Libraries replaced by computer terminals

In contrast, the U.S. has not only been reluctant of late to use art to communicate its cultural heritage and national values but has also deliberately rejected cultural diplomacy as part of its foreign policy. In 1999 U.S. Information Service was swallowed into the cavernous maw of the State Department. The agency's America Houses and their very popular lending libraries virtually disappeared, to be replaced by a small number of "information resource centers," consisting in many cases of a single computer terminal.

Ironically, one element of America's negative image abroad is the charge that we practice "cultural imperialism." Would "cultural diplomacy" exacerbate that notion? Not so.

The phrase "cultural imperialism" refers to the laissez-faire spread of American popular culture— Madonna and MTV; "Dallas" and commercial television; McDonald's, and Disneyland— through market incentives.
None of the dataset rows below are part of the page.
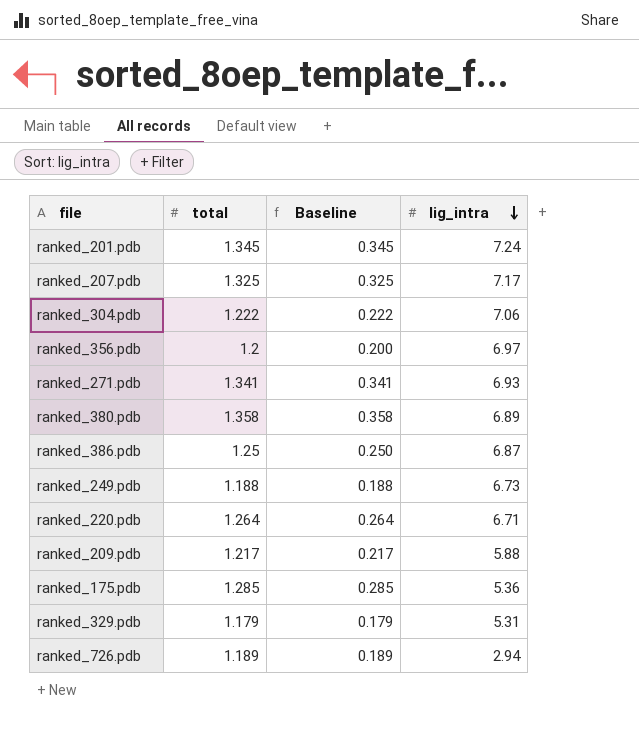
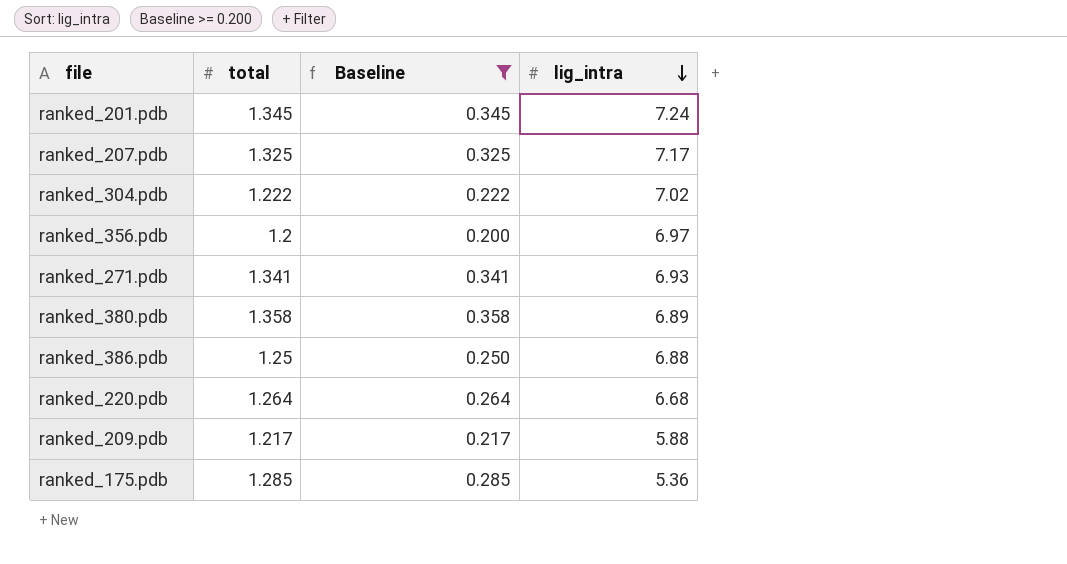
filter: none -> Baseline >= 0.200
ranked_304.pdb | lig_intra: 7.06 -> 7.02
ranked_386.pdb | lig_intra: 6.87 -> 6.88
ranked_220.pdb | lig_intra: 6.71 -> 6.68

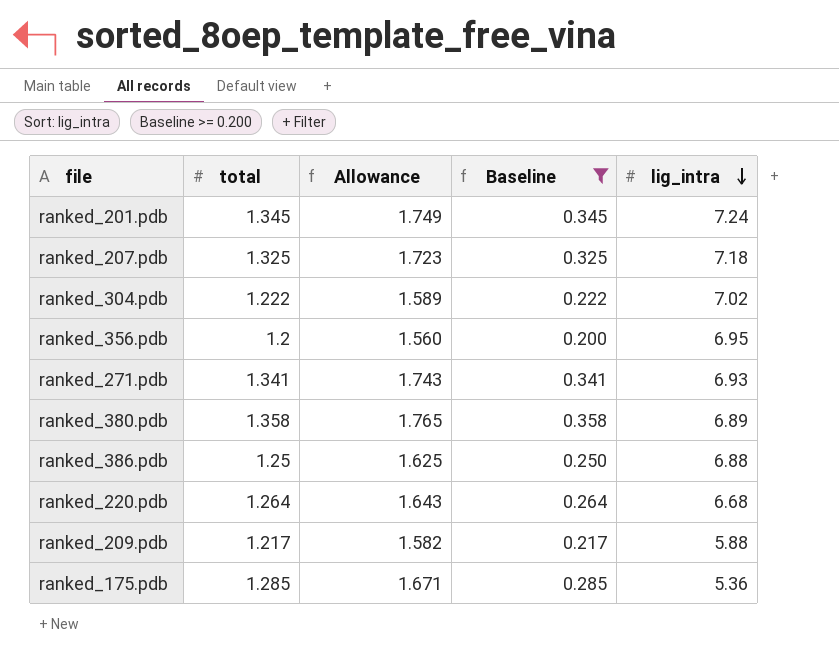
column Allowance | formula: none -> [total] * 1.3
ranked_207.pdb | lig_intra: 7.17 -> 7.18
ranked_356.pdb | lig_intra: 6.97 -> 6.95

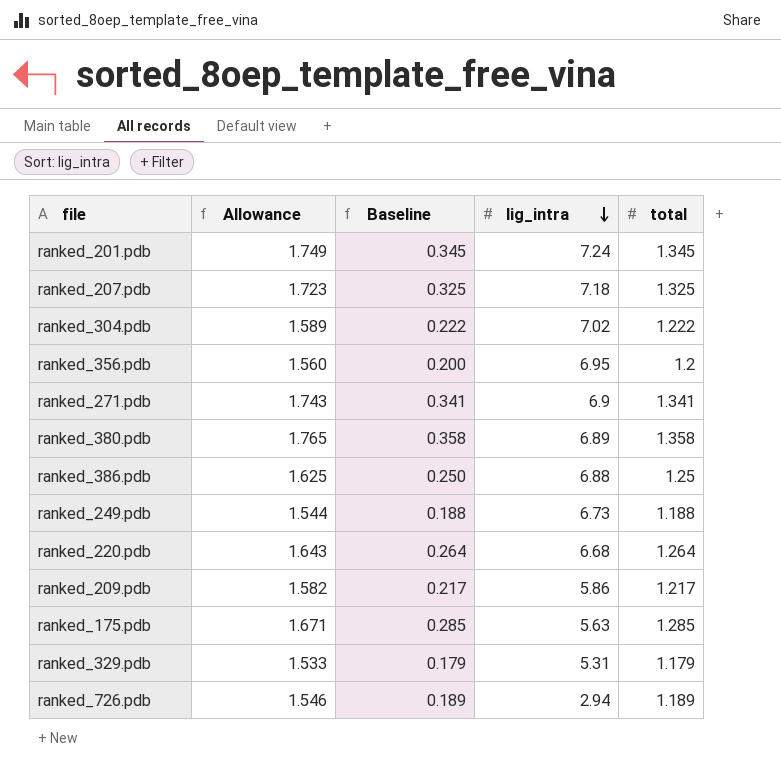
filter: Baseline >= 0.200 -> none
column total | position: 2 -> 5
ranked_271.pdb | lig_intra: 6.93 -> 6.9
ranked_209.pdb | lig_intra: 5.88 -> 5.86
ranked_175.pdb | lig_intra: 5.36 -> 5.63

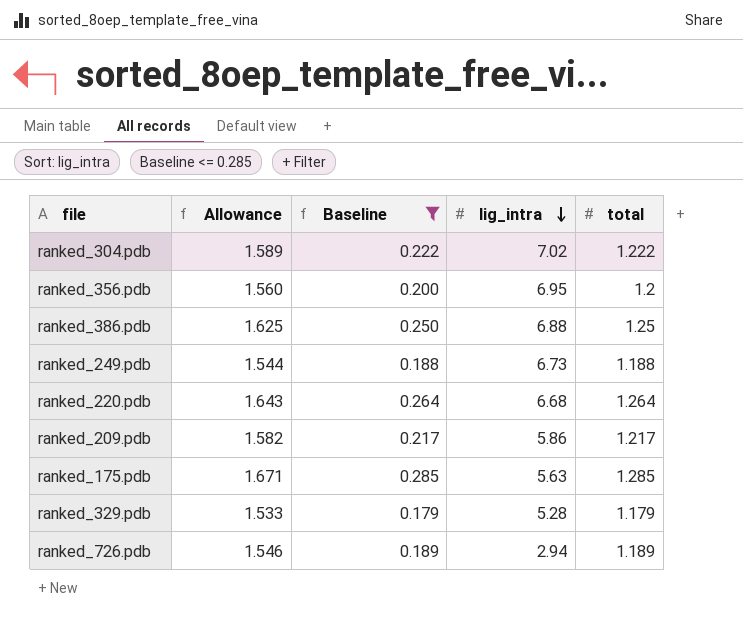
filter: none -> Baseline <= 0.285
ranked_329.pdb | lig_intra: 5.31 -> 5.28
No one can deny that these examples of consumerism, materialism, sexual exploitation and general hedonism do indeed represent one aspect of American society. But this is merely the most visible tip of America's cultural iceberg.

An antidote to grubby commercialism

The cultural diplomacy in which so many other nations are wisely engaged— from which the U.S. has foolishly retreated— functions as an antidote to commercialized culture. It's not a product of commercial market forces but rather a deliberate, self-conscious government effort to use the full spectrum of the arts as a tool of foreign policy.
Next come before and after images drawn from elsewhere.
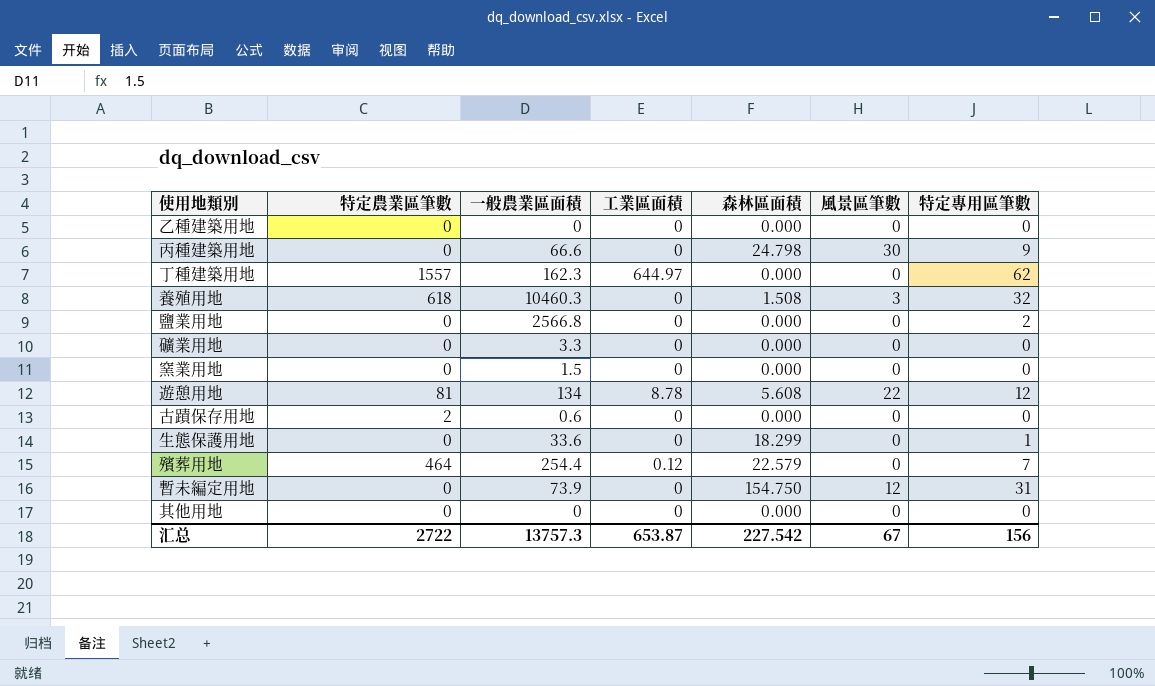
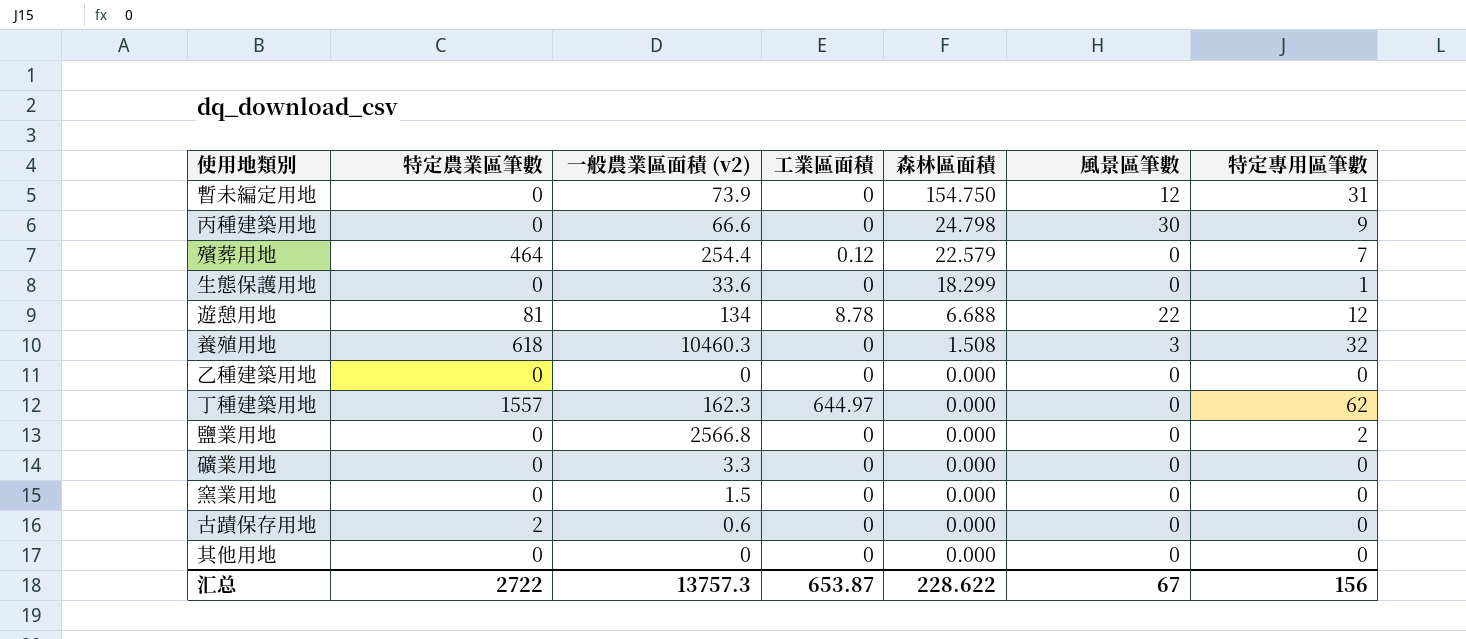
row order: none -> 森林區面積 descending
column name: 一般農業區面積 -> 一般農業區面積 (v2)
遊憩用地 | 森林區面積: 5.608 -> 6.688
汇总 | 森林區面積: 227.542 -> 228.622

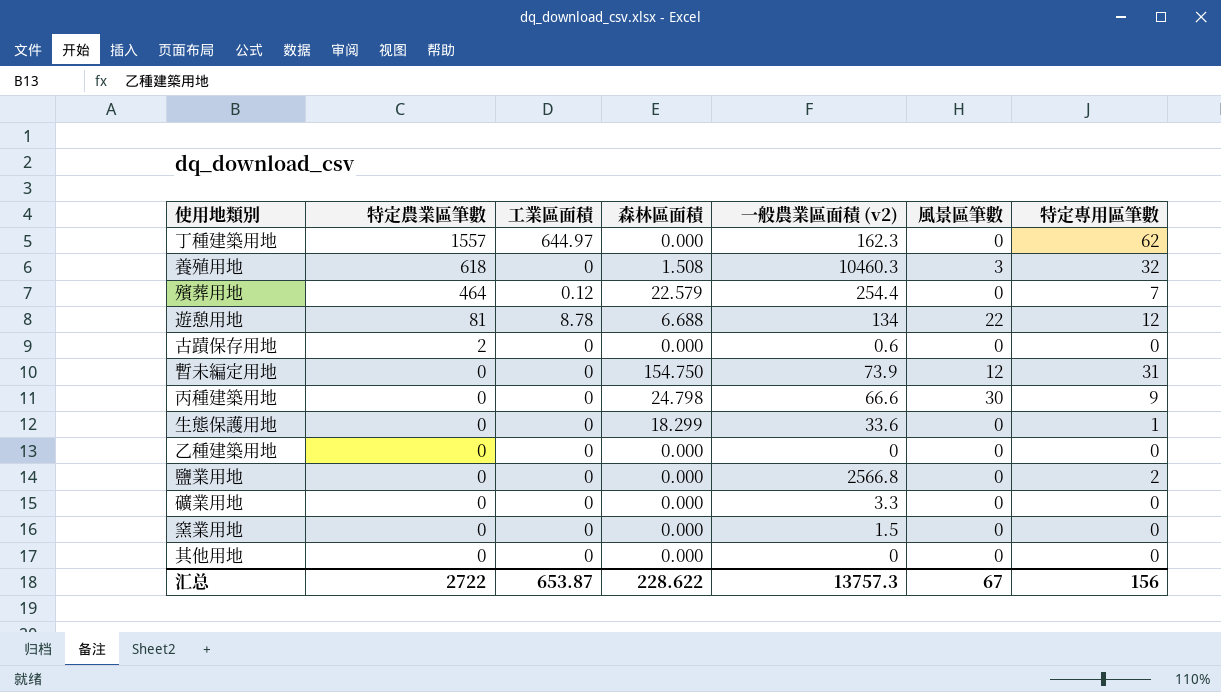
row order: 森林區面積 descending -> 特定農業區筆數 descending
column 一般農業區面積 (v2) | position: 3 -> 5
Art, intentionally selected and employed, is capable of exhibiting a larger palette of values than free market capitalism can afford to show. These values— freedom of expression; respect for diversity and cultural pluralism; celebration of individual rights and social responsibility; tolerance of ambiguity; the constructive role of criticism— are deeply embedded in the American character and must be acknowledged if any outsider is to take the full measure of the U.S.

This isn't to say that the fine arts in America are blind to pervasive materialism and hedonism; but unlike popular culture, they do not venerate them. In serving as a window on the national landscape of both our virtues and vices, the arts reveal who we are as a people and remind all who are attentive that much of our strength derives from an unwillingness to slavishly revere the past or to uncritically accept the present.
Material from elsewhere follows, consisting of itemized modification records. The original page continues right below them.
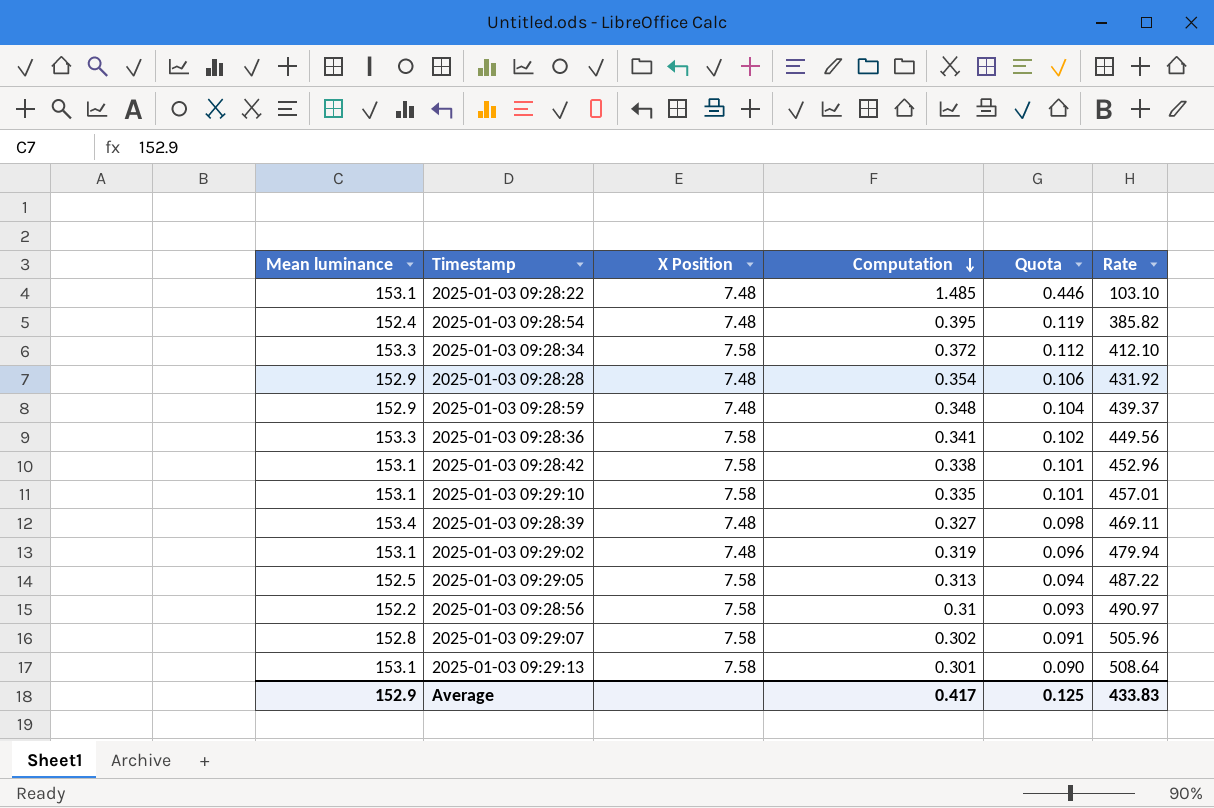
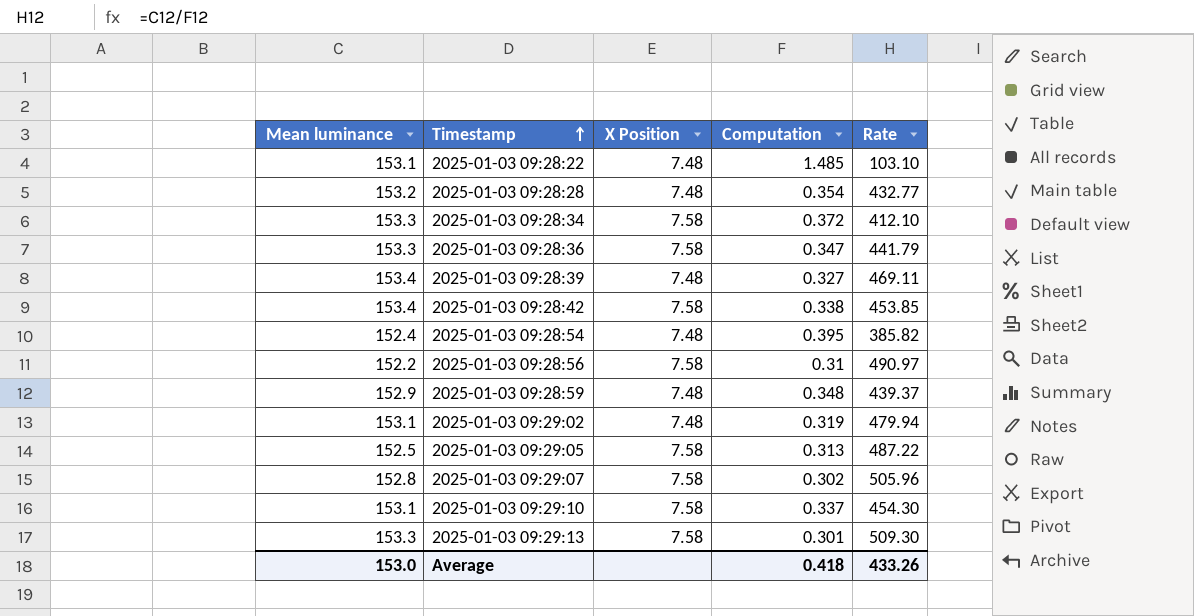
row order: Computation descending -> Timestamp ascending
column Quota | formula: [Computation] * 0.3 -> none
2025-01-03 09:28:28 | Mean luminance: 152.9 -> 153.2
2025-01-03 09:28:28 | Rate: 431.92 -> 432.77
2025-01-03 09:28:36 | Computation: 0.341 -> 0.347
2025-01-03 09:28:36 | Rate: 449.56 -> 441.79
2025-01-03 09:28:42 | Mean luminance: 153.1 -> 153.4
2025-01-03 09:28:42 | Rate: 452.96 -> 453.85
2025-01-03 09:29:10 | Computation: 0.335 -> 0.337
2025-01-03 09:29:10 | Rate: 457.01 -> 454.30
2025-01-03 09:29:13 | Mean luminance: 153.1 -> 153.3
2025-01-03 09:29:13 | Rate: 508.64 -> 509.30
Average | Mean luminance: 152.9 -> 153.0
Average | Computation: 0.417 -> 0.418
Average | Rate: 433.83 -> 433.26

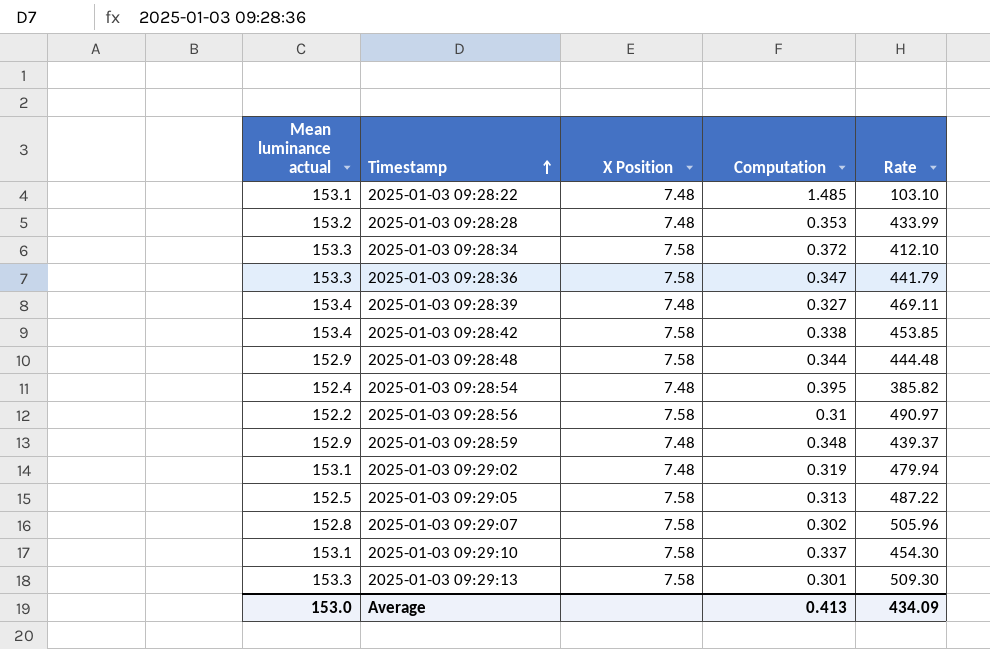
column name: Mean luminance -> Mean luminance actual
2025-01-03 09:28:28 | Computation: 0.354 -> 0.353
2025-01-03 09:28:28 | Rate: 432.77 -> 433.99
row 2025-01-03 09:28:48: none -> 152.9 | 7.58 | 0.344 | 444.48
Average | Computation: 0.418 -> 0.413
Average | Rate: 433.26 -> 434.09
The arts, as a form of "soft power," affect those who experience them not by muscular acts of boasting, imposing, or exhorting but rather by simply being. The arts can be accepted or rejected; but they cannot be ignored.

A haven for artists

Not only can arts in America not be ignored by other cultures, they are also uniquely compelling. Historically the U.S. has been a haven for refugee artists and scholars (especially during the 1930s and "'40s), with the result that much of the American artistic and cultural imagination has been shaped by foreign styles and ideas. And given the heterogeneous nature of American society, its artists must of necessity learn how to speak to a variety of groups and classes, thus enhancing their appeal to an equally diverse audience abroad.

"What Americans have done more brilliantly than their competitors overseas is repackage the cultural products we receive from abroad and then retransmit them to the rest of the planet," the historian Richard Pells has observed. "In effect, Americans have specialized in selling the dreams, fears and folklore of other people back to them."

What John Adams did not write to Abigail— because he came too early in the democratic experiment— is that their grandchildren would study painting, poetry, music, and the other arts in order that later generations might be more skillful in the politics of cultural diplomacy and thus reduce the risks of war. During the Cold War we completed Adams's progression. Now we need to recapture the wisdom of that moment.